Last updated: 11/12/2025

Rushcliffe Borough Council (RBC) has acquired 54 acres or 30 football sized pitches of land to plant over 15,000 trees and shrubs to offset carbon from its operations and keep it on track to be carbon neutral by 2030.

The Council are one of only a handful across the country that are currently investing in a project of this nature, it will transform former agricultural land in Upper Broughton and start to create Rushcliffe Woods in the next eight weeks, offsetting in time over 230 tonnes of carbon a year.

Partners met on December 10 to plant one of the first trees that will start the creation of the vast site that will also include meadows and wetlands with the thousands of native broadland trees funded by grant applications. 

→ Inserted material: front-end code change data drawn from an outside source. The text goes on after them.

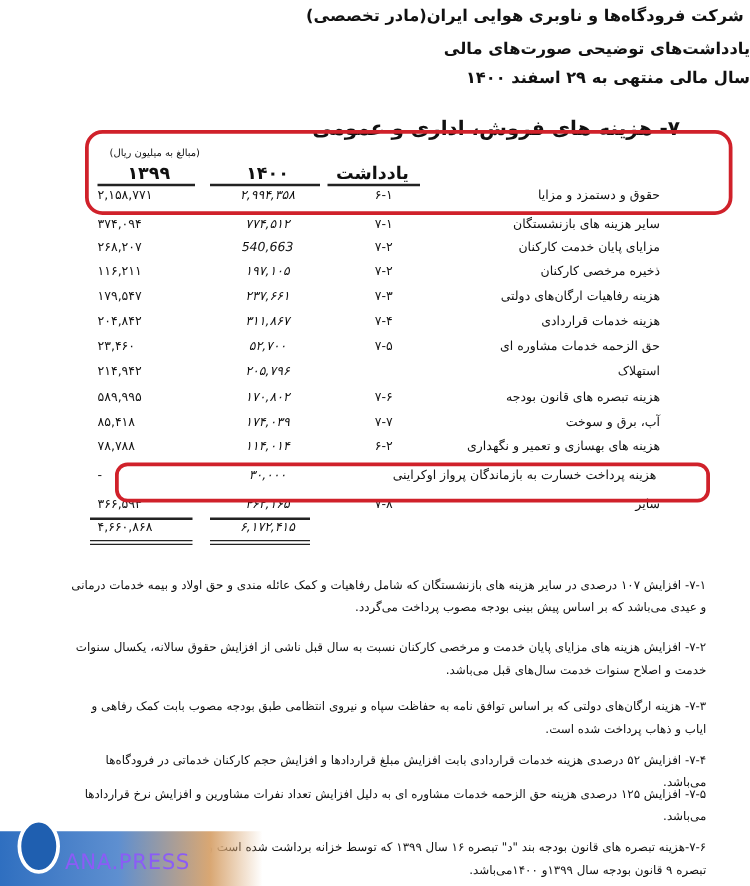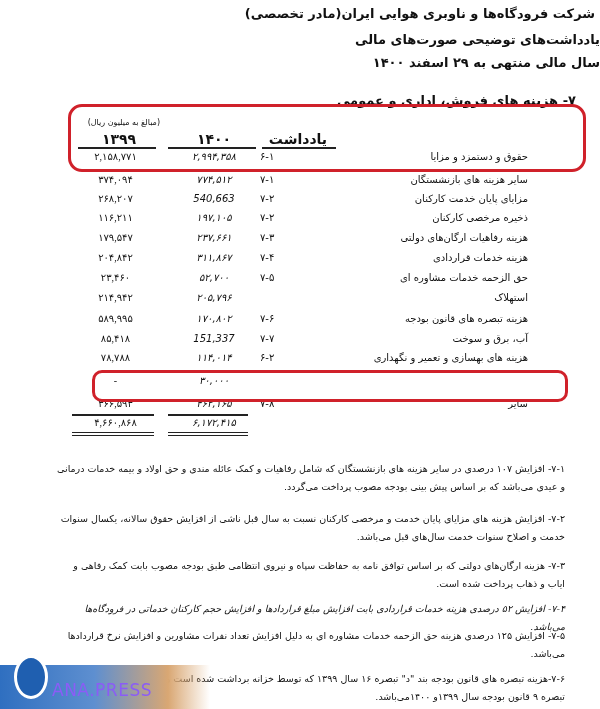--- a/index.html
+++ b/index.html
@@ -10,7 +10,7 @@
   .h1 { top:6px; left:195px; width:400px; }
   .h2 { top:32px; }
   .h3 { top:55px; }
-  .section-title { position:absolute; right:24px; top:93px; direction:rtl; font-weight:bold; font-size:13px; }
+  .section-title { position:absolute; right:56px; top:93px; direction:rtl; font-weight:bold; font-size:16px; }
   .unit { position:absolute; left:80px; top:118px; font-size:8px; direction:rtl; width:80px; }
   .colhead { position:absolute; top:131px; font-size:14px; font-weight:bold; text-align:center; direction:rtl; }
   .rule { position:absolute; height:1.5px; background:#222; }

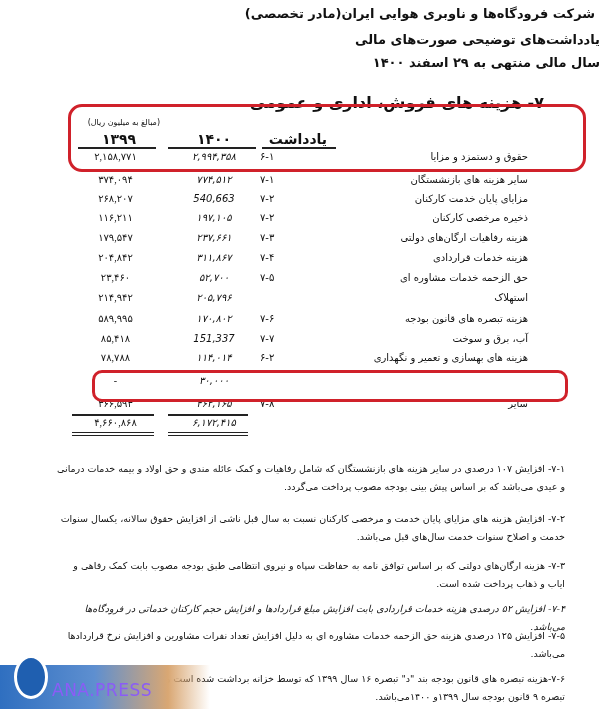--- a/index.html
+++ b/index.html
@@ -16,7 +16,7 @@
   .rule { position:absolute; height:1.5px; background:#222; }
   .row { position:absolute; left:0; width:600px; height:20px; font-size:10px; }
   .row .label { position:absolute; right:72px; direction:rtl; white-space:nowrap; }
-  .row .c99 { position:absolute; left:78px; width:75px; text-align:center;font-family:Liberation Serif, serif; }
+  .row .c99 { position:absolute; left:78px; width:75px; text-align:left; }
   .row .c00 { position:absolute; left:175px; width:78px; text-align:center;font-style:italic; }
   .row .note { position:absolute; left:260px; width:70px; text-align:left; }
   .oval { position:absolute; border:3px solid #d0212a; border-radius:14px; }

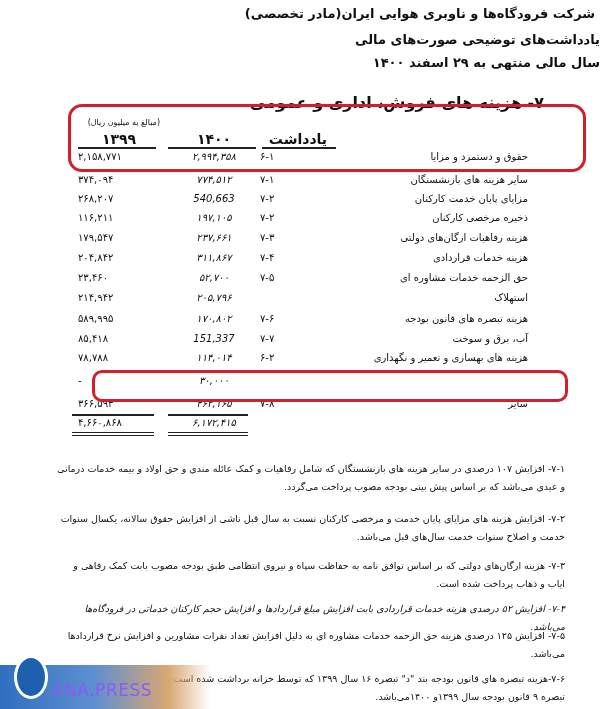--- a/index.html
+++ b/index.html
@@ -18,7 +18,7 @@
   .row .label { position:absolute; right:72px; direction:rtl; white-space:nowrap; }
   .row .c99 { position:absolute; left:78px; width:75px; text-align:left; }
   .row .c00 { position:absolute; left:175px; width:78px; text-align:center;font-style:italic; }
-  .row .note { position:absolute; left:260px; width:70px; text-align:left; }
+  .row .note { position:absolute; left:272px; width:70px; text-align:center; }
   .oval { position:absolute; border:3px solid #d0212a; border-radius:14px; }
   .para { position:absolute; right:35px; width:510px; direction:rtl; text-align:right;
           font-size:9.5px; line-height:18px; }

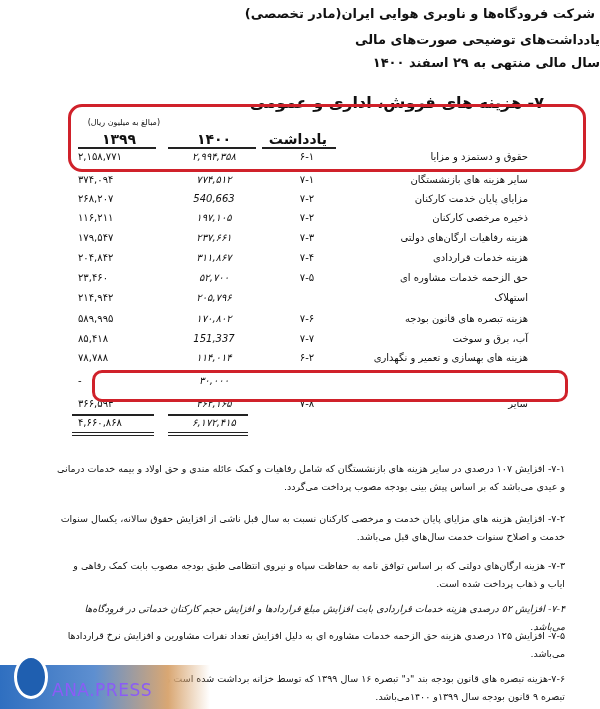--- a/index.html
+++ b/index.html
@@ -103,7 +103,7 @@
   <div class="row" style="top:333px;">
     <span class="label">آب، برق و سوخت</span>
     <span class="note">۷-۷</span>
-    <span class="c00">151,337</span>
+    <span class="c00">۱۷۴,۰۳۹</span>
     <span class="c99">۸۵,۴۱۸</span>
   </div>
   <div class="row" style="top:352px;">

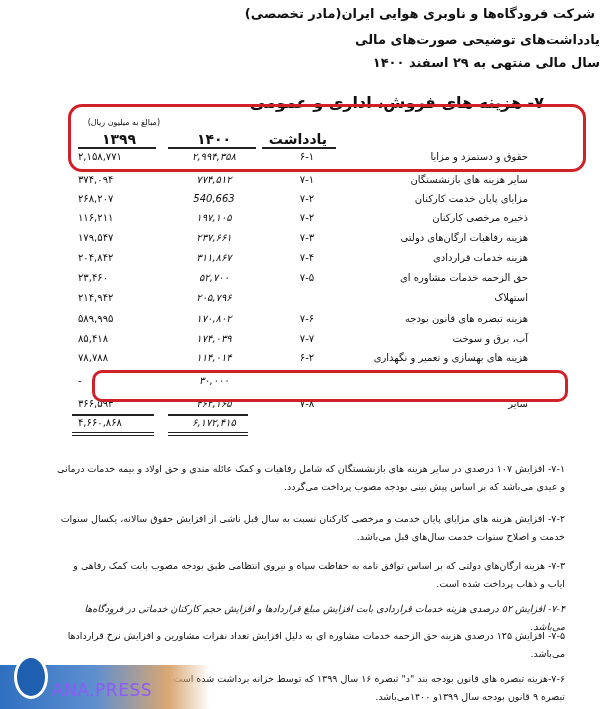--- a/index.html
+++ b/index.html
@@ -113,6 +113,7 @@
     <span class="c99">۷۸,۷۸۸</span>
   </div>
   <div class="row" style="top:375px;">
+    <span class="label" style="right:75px;">هزینه پرداخت خسارت به بازماندگان پرواز اوکراینی</span>
     <span class="note"></span>
     <span class="c00">۳۰,۰۰۰</span>
     <span class="c99">-</span>

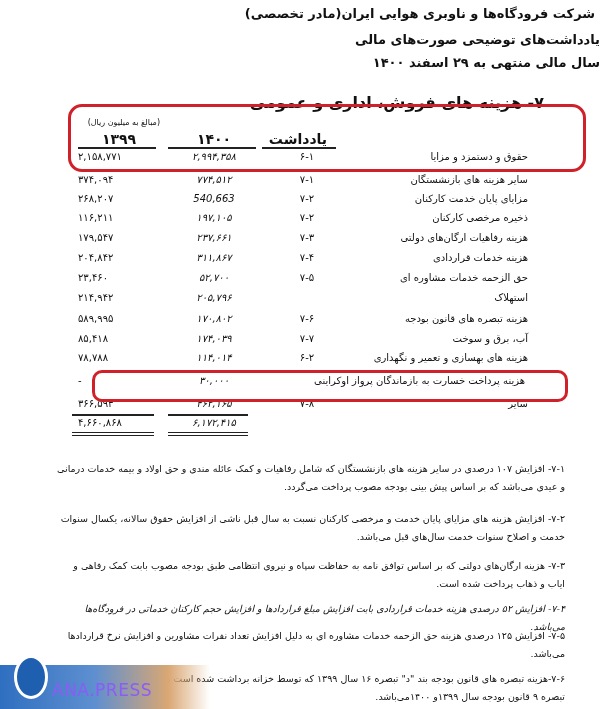--- a/index.html
+++ b/index.html
@@ -143,7 +143,7 @@
 <div class="para" style="top:460px;">۷-۱- افزایش ۱۰۷ درصدی در سایر هزینه های بازنشستگان که شامل رفاهیات و کمک عائله مندی و حق اولاد و بیمه خدمات درمانی و عیدی می‌باشد که بر اساس پیش بینی بودجه مصوب پرداخت می‌گردد.</div>
 <div class="para" style="top:510px;">۷-۲- افزایش هزینه های مزایای پایان خدمت و مرخصی کارکنان نسبت به سال قبل ناشی از افزایش حقوق سالانه، یکسال سنوات خدمت و اصلاح سنوات خدمت سال‌های قبل می‌باشد.</div>
 <div class="para" style="top:557px;">۷-۳- هزینه ارگان‌های دولتی که بر اساس توافق نامه به حفاظت سپاه و نیروی انتظامی طبق بودجه مصوب بابت کمک رفاهی و ایاب و ذهاب پرداخت شده است.</div>
-<div class="para" style="top:600px;font-style:italic;">۷-۴- افزایش ۵۲ درصدی هزینه خدمات قراردادی بابت افزایش مبلغ قراردادها و افزایش حجم کارکنان خدماتی در فرودگاه‌ها می‌باشد.</div>
+<div class="para" style="top:600px;">۷-۴- افزایش ۵۲ درصدی هزینه خدمات قراردادی بابت افزایش مبلغ قراردادها و افزایش حجم کارکنان خدماتی در فرودگاه‌ها می‌باشد.</div>
 <div class="para" style="top:627px;">۷-۵- افزایش ۱۲۵ درصدی هزینه حق الزحمه خدمات مشاوره ای به دلیل افزایش تعداد نفرات مشاورین و افزایش نرخ قراردادها می‌باشد.</div>
 <div class="para" style="top:670px;">۷-۶-هزینه تبصره های قانون بودجه بند "د" تبصره ۱۶ سال ۱۳۹۹ که توسط خزانه برداشت شده است و هزینه های امور پژوهشی تبصره ۹ قانون بودجه سال ۱۳۹۹و ۱۴۰۰می‌باشد.</div>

The project will offset 64% of the Council’s current carbon output or 16 houses worth of carbon annually and plant trees supplied by partners Greenwood Community Forest, also in partnership with Defra and the Foresty Commission.

The site will also give the village its first publicly accessible larger green space and assists with the Forestry Commission’s target to increase tree cover by two per cent in England to 16.5% by 2050.

Leader of RBC Cllr Neil Clarke said: “This is a significant moment in the journey of the longer-term sustainability of the Council’s carbon offsetting of its operations and make us on track to be carbon neutral by 2030.

“Since 2020 our Carbon Clever project has made considerable inroads into lowering carbon output such as with over £5m investment of measures at leisure centres in Cotgrave and Keyworth this year and now over 70% of our vehicle fleet running on electric or vegetable oil. 

“We hope planting these thousands of trees and shrubs can be another way to highlight to organisations and businesses how to explore ways to offset their carbon operations and assist all the Borough to be carbon neutral by 2050.

“It’s also a key way to promote nature recovery and tree canopy coverage to also help us as a Borough meet our climate and ecological objectives.”

The site is also identified within the new Nottinghamshire Local Nature Recovery Strategy as an area that could become of particular importance for nature recovery.

Greenwood Community Forest’s Woodland Creation Officer Rachael Rickell said: “Since 2020 Greenwood Community Forest have supported landowners by offering grants to plant trees funded by the Defra Trees for Climate programme. 

“We are very pleased to support Rushcliffe Borough Council in their aspirations to create this new woodland in their quest to become carbon neutral. We have to date supported over 190 schemes and planted over three quarters of a million trees, creating 578 hectares of new woodland.”